Outra preocupação é relacionada ao meio ambiente. Nas últimas décadas o asfalto se consolidou como uma importante solução ambiental para absorver a produção das recicladoras de pneus.
O Brasil gera anualmente cerca 825 mil toneladas de pneus inservíveis por ano, o equivalente a cerca de 110 milhões de unidades. De acordo com os dados oficiais do Ibama, mais de 90% desse total é reciclado, e, desse percentual, cerca de 10% a 15% têm o aço extraído, a borracha triturada e vendida para a indústria do asfalto, que mistura na composição do pavimento aumentando sua eficiência (asfalto ecológico ou asfalto-borracha).
A Rodovia dos Bandeirantes (SP-348), que liga São Paulo a Campinas, por exemplo, utiliza o asfalto com borracha de pneus triturados na sua composição. É considerada referência em qualidade do pavimento proporcionando baixo ruído, segurança e conforto aos usuários da rodovia.
Na perspectiva de aumentar a qualidade das vias e ao mesmo tempo proporcionar uma solução para a destinação de pneumáticos, vários estados do Brasil aderiram ao Convênio ICMS Nº 31/2006.
Esse convênio estabelecido no âmbito do Conselho Nacional de Política Fazendária (Confaz) autoriza que o estado signatário, por meio de lei, conceda isenção de ICMS ao asfalto constituído de no mínimo 15%, e no máximo, 25% de borracha moída de pneus usados. O dispositivo inicialmente beneficiava quatro estados, mas sofreu várias atualizações e atualmente abrange Amapá, Ceará, Goiás, Minas Gerais, Paraná, Rio Grande do Sul, Rondônia, São Paulo e o Distrito Federal.

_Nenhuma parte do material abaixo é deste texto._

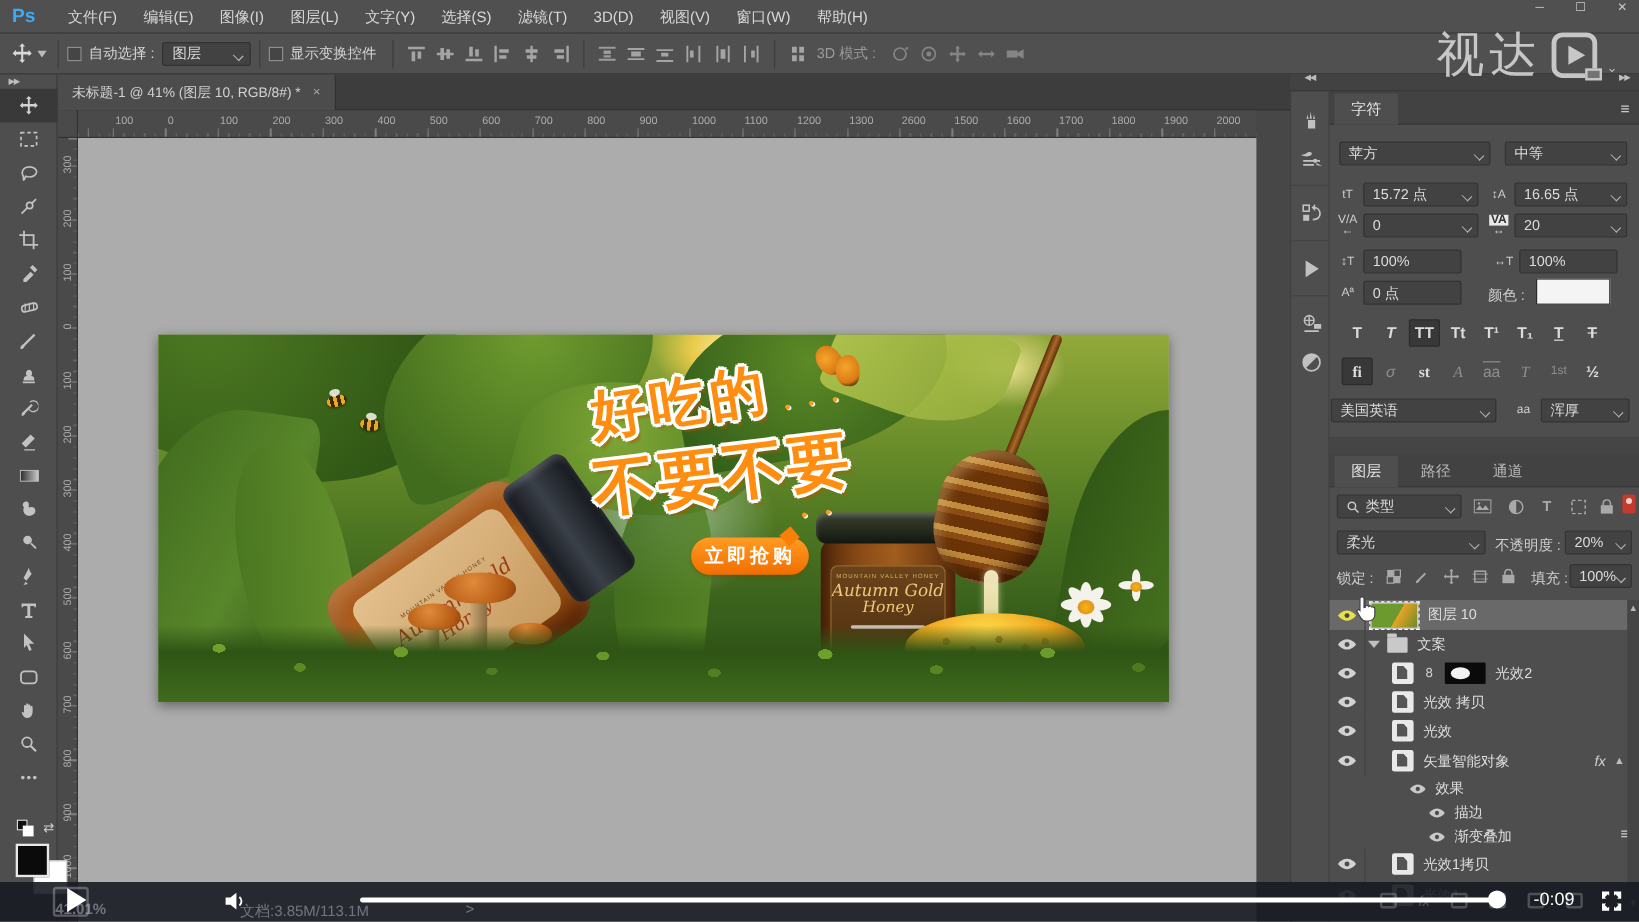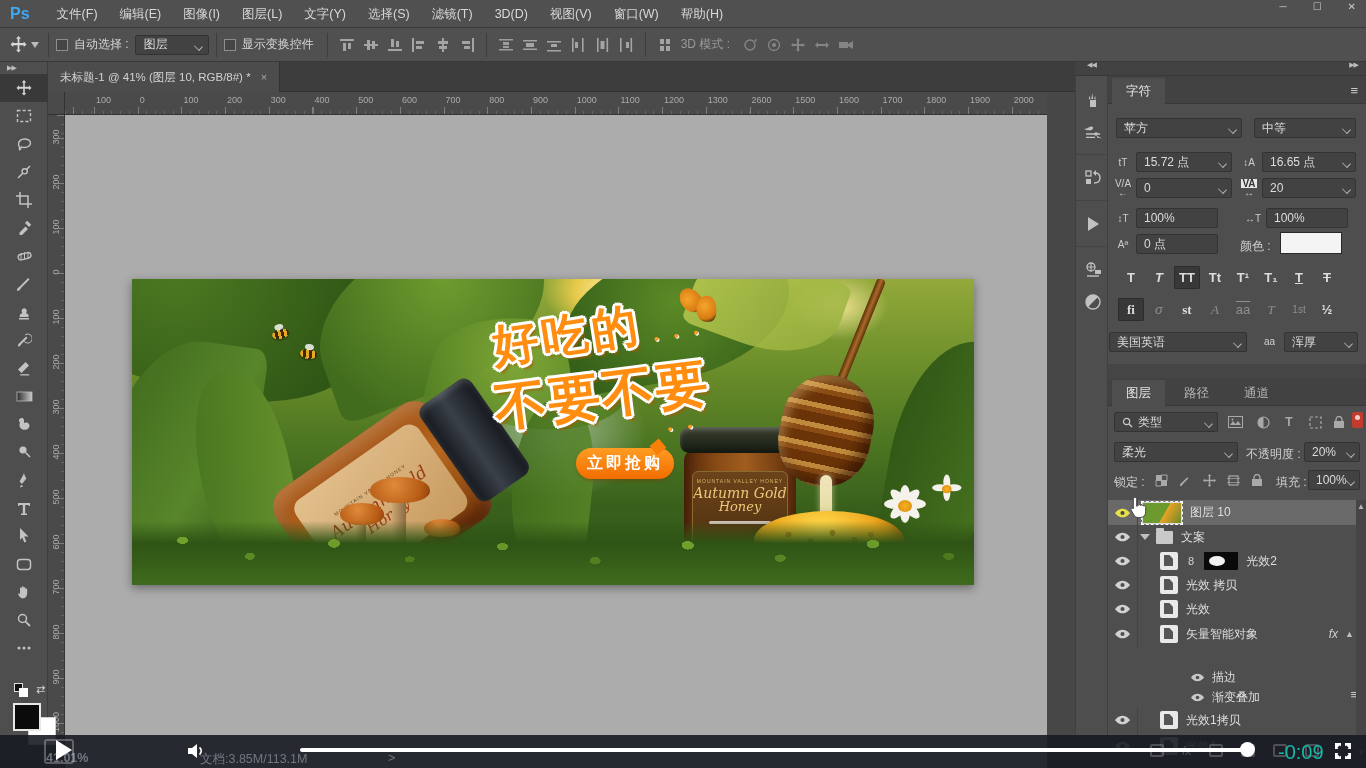--- a/index.html
+++ b/index.html
@@ -180,21 +180,21 @@
   .cursor{position:absolute;left:1128px;top:496px;z-index:90}
 
   
   .videobar{position:absolute;left:0;top:735px;width:1366px;height:33px;background:rgba(24,27,36,.9);z-index:80}
   .statustext{position:absolute;top:16px;color:rgba(185,192,204,.5);font-size:12.5px;font-weight:bold}
   .play-sq{position:absolute;left:44px;top:4px;width:30px;height:25px;border:2px solid rgba(255,255,255,.28);border-radius:3px}
   .play-tri{position:absolute;left:56px;top:5px;width:0;height:0;border-left:16px solid #fff;border-top:10px solid transparent;border-bottom:10px solid transparent}
   .vol{position:absolute;left:186px;top:7px}
   .track{position:absolute;left:300px;top:13px;width:946px;height:4px;background:#fff;border-radius:2px}
   .knob{position:absolute;left:1240px;top:7px;width:15px;height:15px;border-radius:50%;background:#fff}
-  .vtime{position:absolute;left:1278px;top:6px;color:#14b8a6;font-size:20px}
+  .vtime{position:absolute;left:1278px;top:6px;color:#ffffff;font-size:15px}
   .fullscr{position:absolute;left:1333px;top:6px}
   .ghostrow{position:absolute;left:1150px;top:9px;display:flex;gap:18px;opacity:.22}
   .ghostrow .g{width:14px;height:13px;border:2px solid #fff;border-radius:2px}
   .ghostrow .gtxt{color:#fff;font-style:italic;font-size:12px}
 </style>
 </head>
 <body>
 
 <div id="app">
 
@@ -214,20 +214,28 @@
         <span class="menu-item">窗口(W)</span>
         <span class="menu-item">帮助(H)</span>
       </div>
   </div>
   <div class="winctl">
     <span>─</span>
     <span>☐</span>
     <span>✕</span>
   </div>
 
+  <div class="watermark" style="top:18px">
+    <span class="wm-text">视达</span>
+    <span class="wm-box">
+        <span class="tri"></span>
+        <span class="wm-sub"></span>
+      </span>
+    <span class="wm-caret">⌄</span>
+  </div>
 
   <div class="optionsbar">
     <span class="toolchip">
       <svg width="17" height="17" viewBox="0 0 16 16">
           <path fill="#d9d9d9" d="M8 0l2.3 2.6H8.8v4.1h4.1V5.2L15.5 8l-2.6 2.3V8.8H8.8v4.1h1.5L8 15.5l-2.3-2.6h1.5V8.8H3.1v1.5L.5 8l2.6-2.8v1.5h4.1V2.6H5.7z"></path>
         </svg>
       <svg width="8" height="6" viewBox="0 0 8 6">
           <path fill="#bbb" d="M0 0h8L4 6z"></path>
         </svg>
     </span>
@@ -931,20 +939,29 @@
             <path fill="#d2d2d2" d="M0 5s3-4.6 8-4.6S16 5 16 5s-3 4.6-8 4.6S0 5 0 5z"></path>
             <circle cx="8" cy="5" r="2.2" fill="#4e4e4e"></circle>
           </svg>
         </span>
       <span style="width:22px"></span>
       <span class="sothumb"></span>
       <span class="lname">矢量智能对象</span>
       <span class="fxtag">fx</span>
       <span class="rowcaret">▲</span>
     </div>
+    <div class="lrow" style="top:571px;height:20px;padding-left:64px">
+      <span class="seye">
+          <svg width="13" height="9" viewBox="0 0 16 10">
+            <path fill="#c9c9c9" d="M0 5s3-4.6 8-4.6S16 5 16 5s-3 4.6-8 4.6S0 5 0 5z"></path>
+            <circle cx="8" cy="5" r="2.2" fill="#4e4e4e"></circle>
+          </svg>
+        </span>
+      <span class="lname">效果</span>
+    </div>
     <div class="lrow" style="top:591px;height:20px;padding-left:80px">
       <span class="seye">
           <svg width="13" height="9" viewBox="0 0 16 10">
             <path fill="#c9c9c9" d="M0 5s3-4.6 8-4.6S16 5 16 5s-3 4.6-8 4.6S0 5 0 5z"></path>
             <circle cx="8" cy="5" r="2.2" fill="#4e4e4e"></circle>
           </svg>
         </span>
       <span class="lname">描边</span>
     </div>
     <div class="lrow" style="top:611px;height:20px;padding-left:80px">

De acordo com representantes da indústria de reciclagem, graças a estes incentivos fiscais, a logística reversa de pneumáticos está chegando em cidades e estados que enfrentavam grandes problemas com descarte irregular de pneus.
“Todo esse avanço na destinação de pneus, inclusive melhorando a qualidade de vias públicas, não pode ser perdido em função do lobby de setores da indústria. É preciso muita cautela do gestor público, além de rigor técnico, para entender a aplicabilidade dos diferentes tipos de pavimento e, sempre que possível, enxergar no asfalto com borracha um grande aliado do meio ambiente”, avalia Felipe Vilela, presidente da Abrerpi (Associação Brasileira das Empresas de Reciclagem de Pneus Inservíveis).
Análise ampla favorece asfalto
Um estudo conduzido em 2025 pelo Grupo de Estudos e Pesquisas em Pavimentação e Segurança Viária (GPPASV), da Universidade Federal de Santa Maria (UFSM), mostrou que pavimentos asfálticos tendem a apresentar menor custo total de ciclo de vida e menor geração de emissões em comparação com alternativas rígidas. As principais razões, segundo esse estudo, são maior facilidade de manutenção, menor consumo energético na aplicação e possibilidade de reciclagem do material.
O estudo também destaca que tecnologias como asfaltos modificados e reciclagem de pavimentos ampliam ainda mais esses ganhos, reduzindo a necessidade de novas matérias-primas e contribuindo para uma infraestrutura viária mais eficiente do ponto de vista econômico e ambiental.